For example, if the classifier has 4 total labels, and we return two labels of
foo=0.6
and bar=0.1
this will sum to 0.7
and we can assume
the remaining labels sum to 0.3
.
Analyze Link
The analyze link API functions exactly like the the analyze-text
API
but we allow the developer to specify a link / URL instead of text.
We then fetch the URL, perform content extract (chrome removal) on the URL so that only the article text is included, and then perform classification.
Endpoint
Use URL endpoint: http://{{vendor}}.classifier.spinn3r.com/v1/classifier/analyze-link
Requests are JSON and must have the Content-Type: application/json
HTTP header.
Request
Example request:
{
"classifiers": [ {
"selector": {
"textType": "NEWS",
"labelType": "HASHTAG"
}
} ],
"lang": "en",
"link": "http://www.cnn.com/2016/10/06/politics/obama-approval-rating-new-high/",
"textStrategy": "EXTRACT"
}
The request is almost identical to analyze-text
however we use the following
fields.
name | optional | description |
---|---|---|
classifier | no | JSON object describing the classifier we should use |
lang | yes | language of the content.

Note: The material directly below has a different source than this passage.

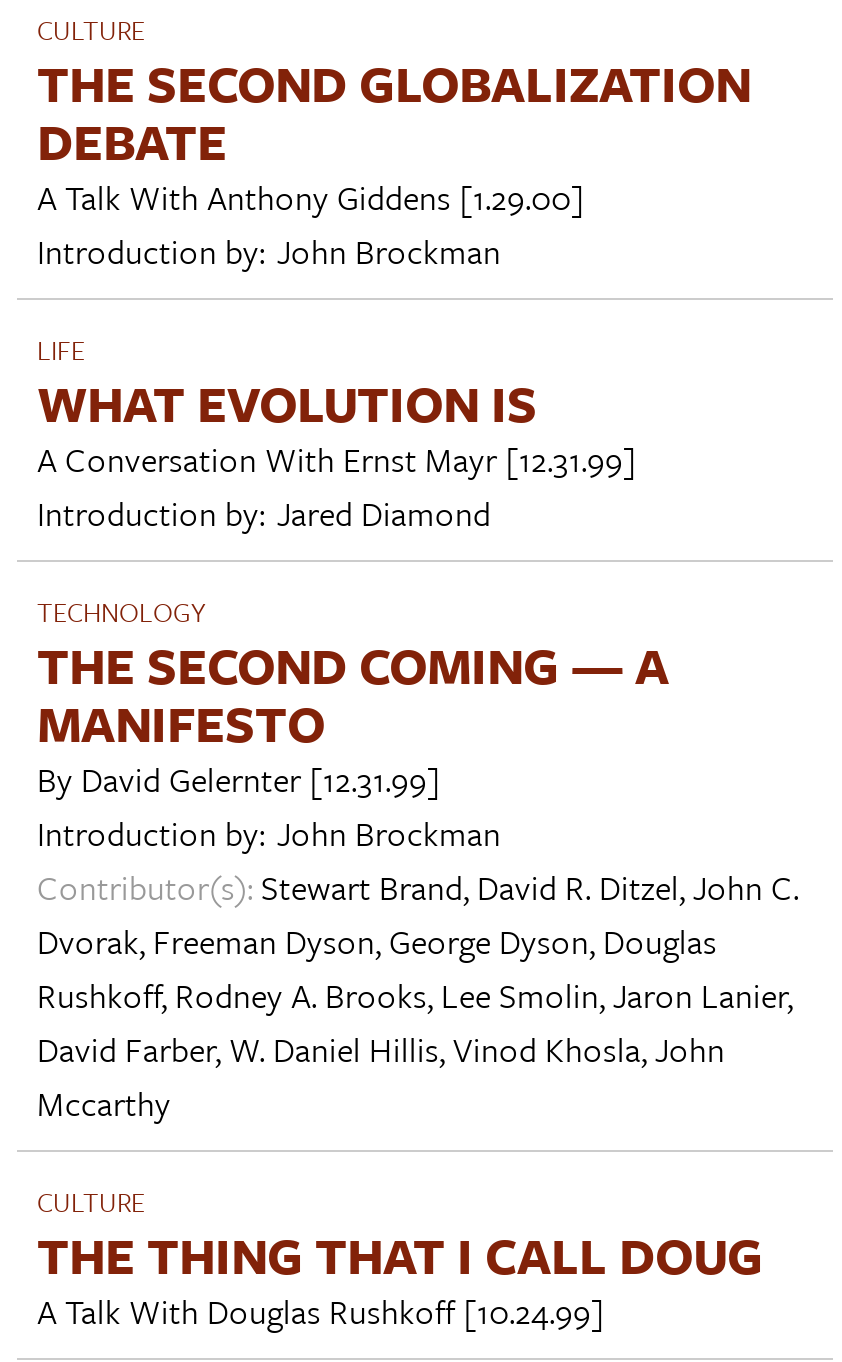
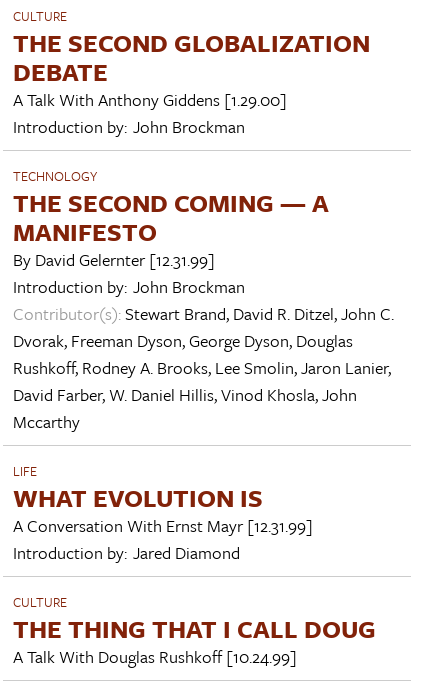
moved down: LIFE | WHAT EVOLUTION IS | A Conversation With Ernst Mayr [12.31.99] | Introduction by: Jared Diamond

moved up: TECHNOLOGY | THE SECOND COMING — A | MANIFESTO | ... | David Farber, W. Daniel Hillis,Vinod Khosla,John | Mccarthy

We recommend including this especially for short content. If you don’t specify it we will just use our language classifier to detect the language |
link | no | A link to a URL you would like to classify |
textStrategy | yes | The strategy used to compute the text to perform the classification. We support FULL to have the full text of the page used as well as EXTRACT which removes sidebar content and other page noise |
Hive
SELECT tmp2.tag, COUNT(tmp2.tag) AS ranking FROM (
SELECT tmp1.author_handle, EXPLODE(tmp1.tags) AS tag FROM (
SELECT tmp.author_handle, COLLECT_SET(tmp.tag) AS tags FROM (
SELECT author_handle, EXPLODE(tags) AS tag FROM content WHERE
lang='en' AND
source_publisher_type='MICROBLOG' AND
source_followers >= 10000 AND
date_found > DATE_SUB(CURRENT_TIMESTAMP(), 30)
) AS tmp GROUP BY tmp.author_handle
) AS tmp1
) AS tmp2 GROUP BY tmp2.tag ORDER BY ranking DESC LIMIT 200000
Spinn3r has support for Apache Hive/Spark queries on top of our massive datastore.
We have over 50TB of content in our search index spread over 8 months.
This is a massive amount of data which can be used to build extremely powerful applications.
Unfortunately, access to this kind of data is not cheap. However, we can now host large batch jobs and provide static data exports - making it much more affordable for our customers/
All of this is powered via Apache Spark and Hive meaning that you can represent powerful exports in simple SQL format in an Open Source platform you’re already familiar with.
This is a recent SQL export we ran for a customer which exported top users and resulted in a 5TB static export.
At the moment we haven’t exposed a direct API for this functionality.
Right now Spark/Hive require a lot of per-job specific settings to run and we want something that is easier for our customers.
What we’re currently doing is allowing our customers to execute the SQL and then we provide a static tar.gz download for them.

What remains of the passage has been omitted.